* [What you will do]
Within the entries that follow, show each line where the word "none" occurs.

────

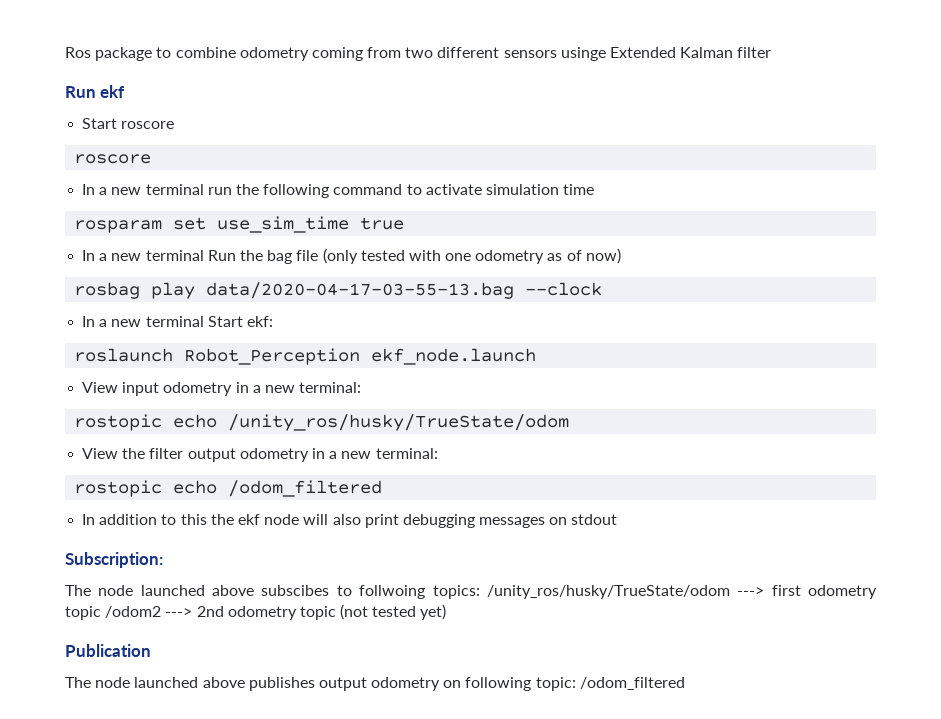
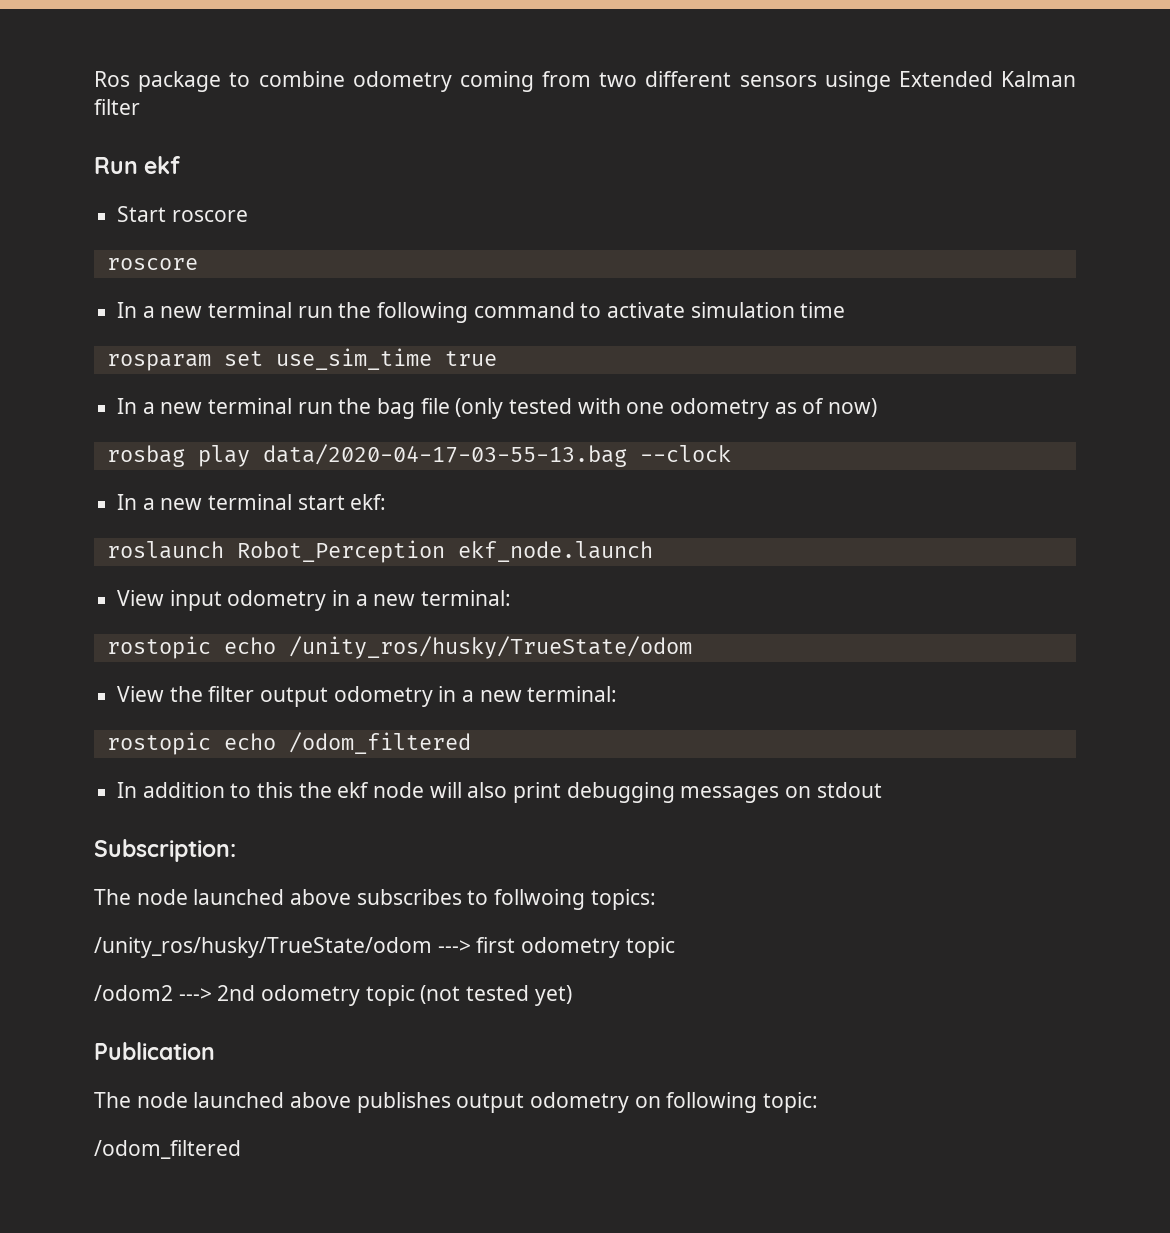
[207,250,236,261] Run -> [297,402,333,414] run
[207,316,243,327] Start -> [297,495,345,510] start
[261,585,330,596] subscibes -> [356,889,462,905] subscribes
(480, 592) none -> (656, 899) //
(101, 613) none -> (675, 947) //
(576, 684) none -> (819, 1102) //

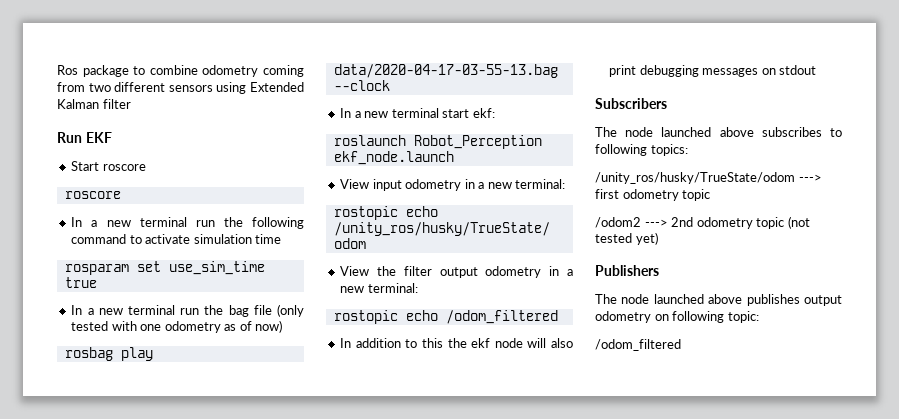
[824,71,891,92] usinge -> [216,82,247,94] using
[144,156,181,174] ekf -> [85,132,112,143] EKF
[94,839,236,862] Subscription: -> [595,98,667,109] Subscribers
[494,889,586,910] follwoing -> [595,144,647,156] following
[94,1042,215,1060] Publication -> [595,265,659,276] Publishers

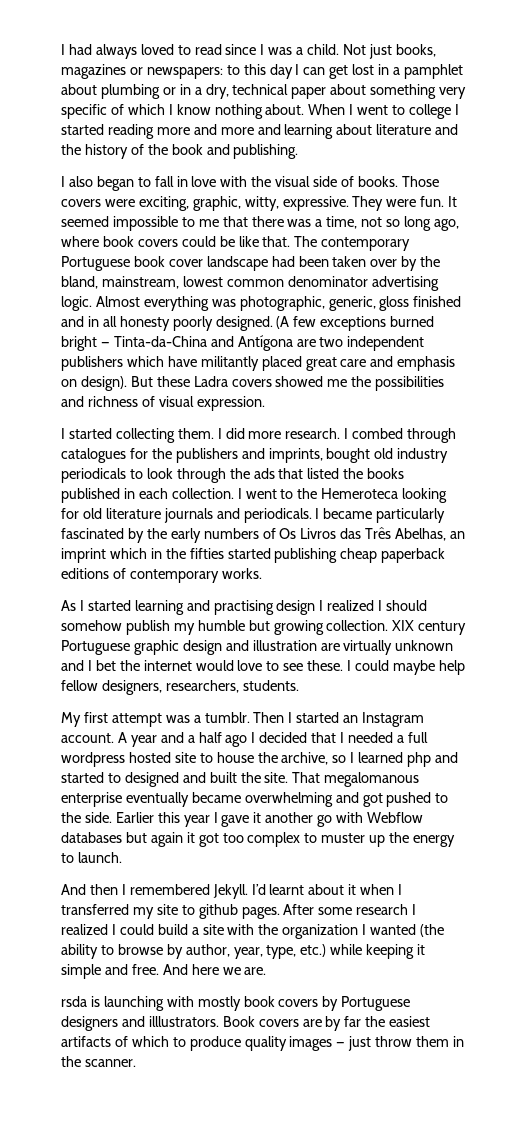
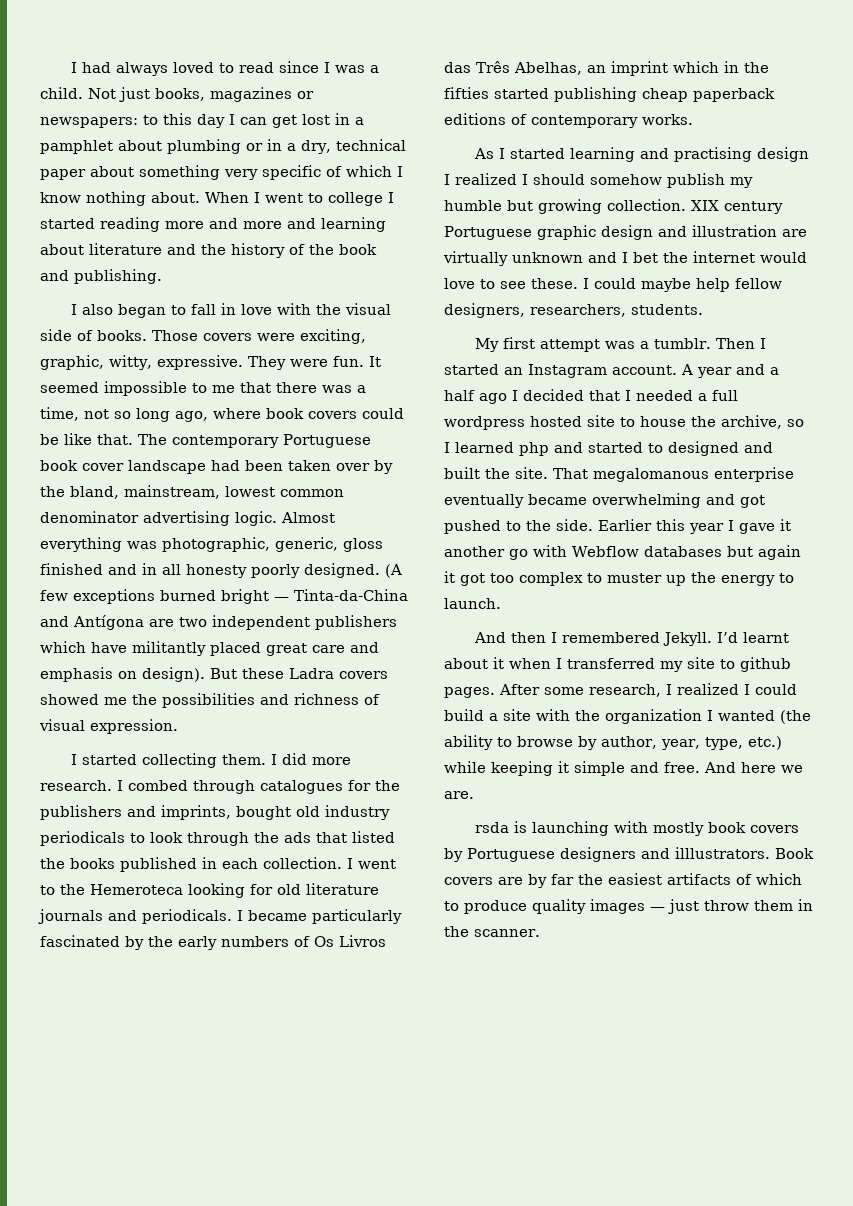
[356,904,409,915] research -> [589,684,661,697] research,

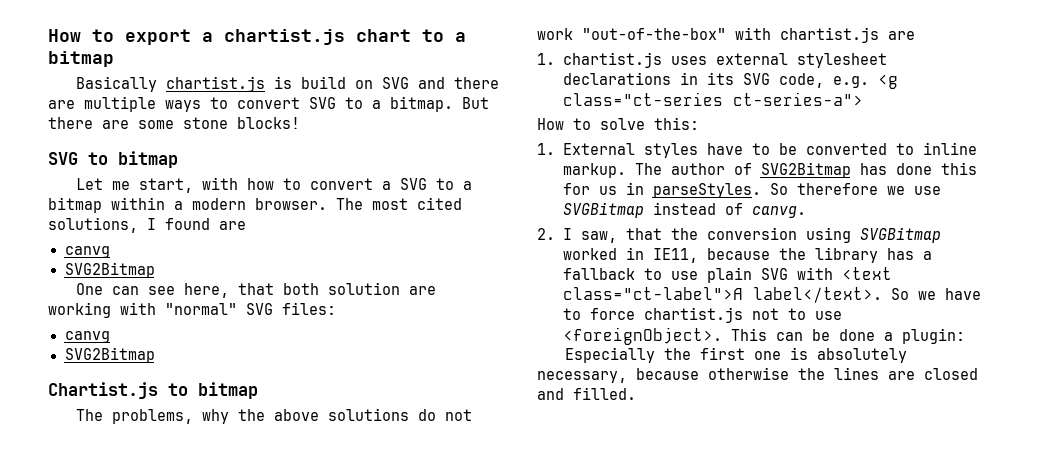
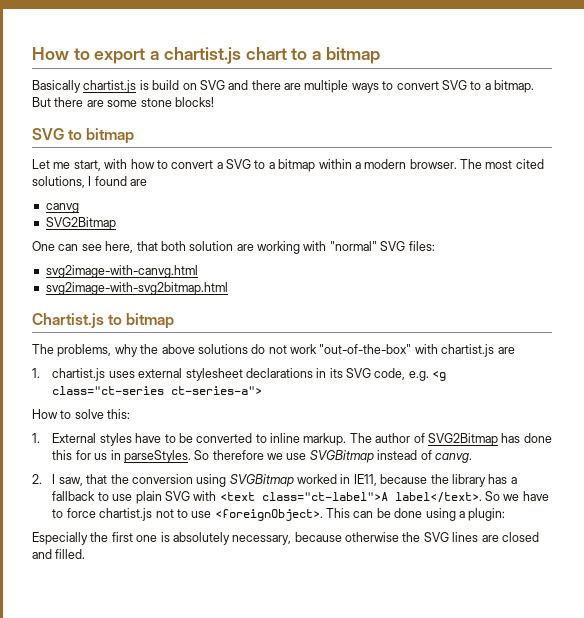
[64,331,110,343] [64,347,155,363] canvg // SVG2Bitmap -> [45,265,198,278] [45,282,228,295] svg2image-with-canvg.html // svg2image-with-svg2bitmap.html
(875, 335) none -> [425,508,456,521] using
(825, 374) none -> [423,532,449,542] SVG

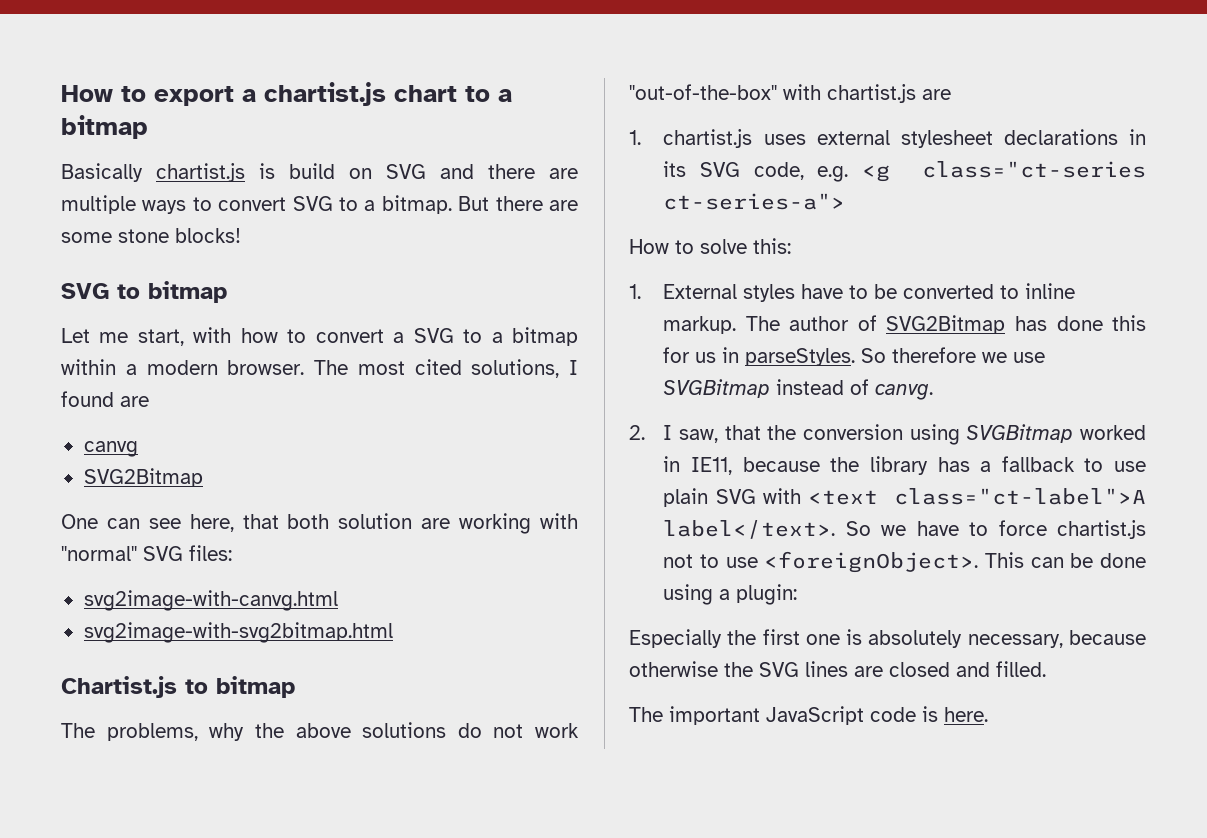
(86, 554) none -> [629,706,988,725] // The important JavaScript code is here.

────

* [Reply]
(480, 592) none -> (656, 899) //
(101, 613) none -> (675, 947) //
(576, 684) none -> (819, 1102) //
(875, 335) none -> [425,508,456,521] using
(825, 374) none -> [423,532,449,542] SVG
(86, 554) none -> [629,706,988,725] // The important JavaScript code is here.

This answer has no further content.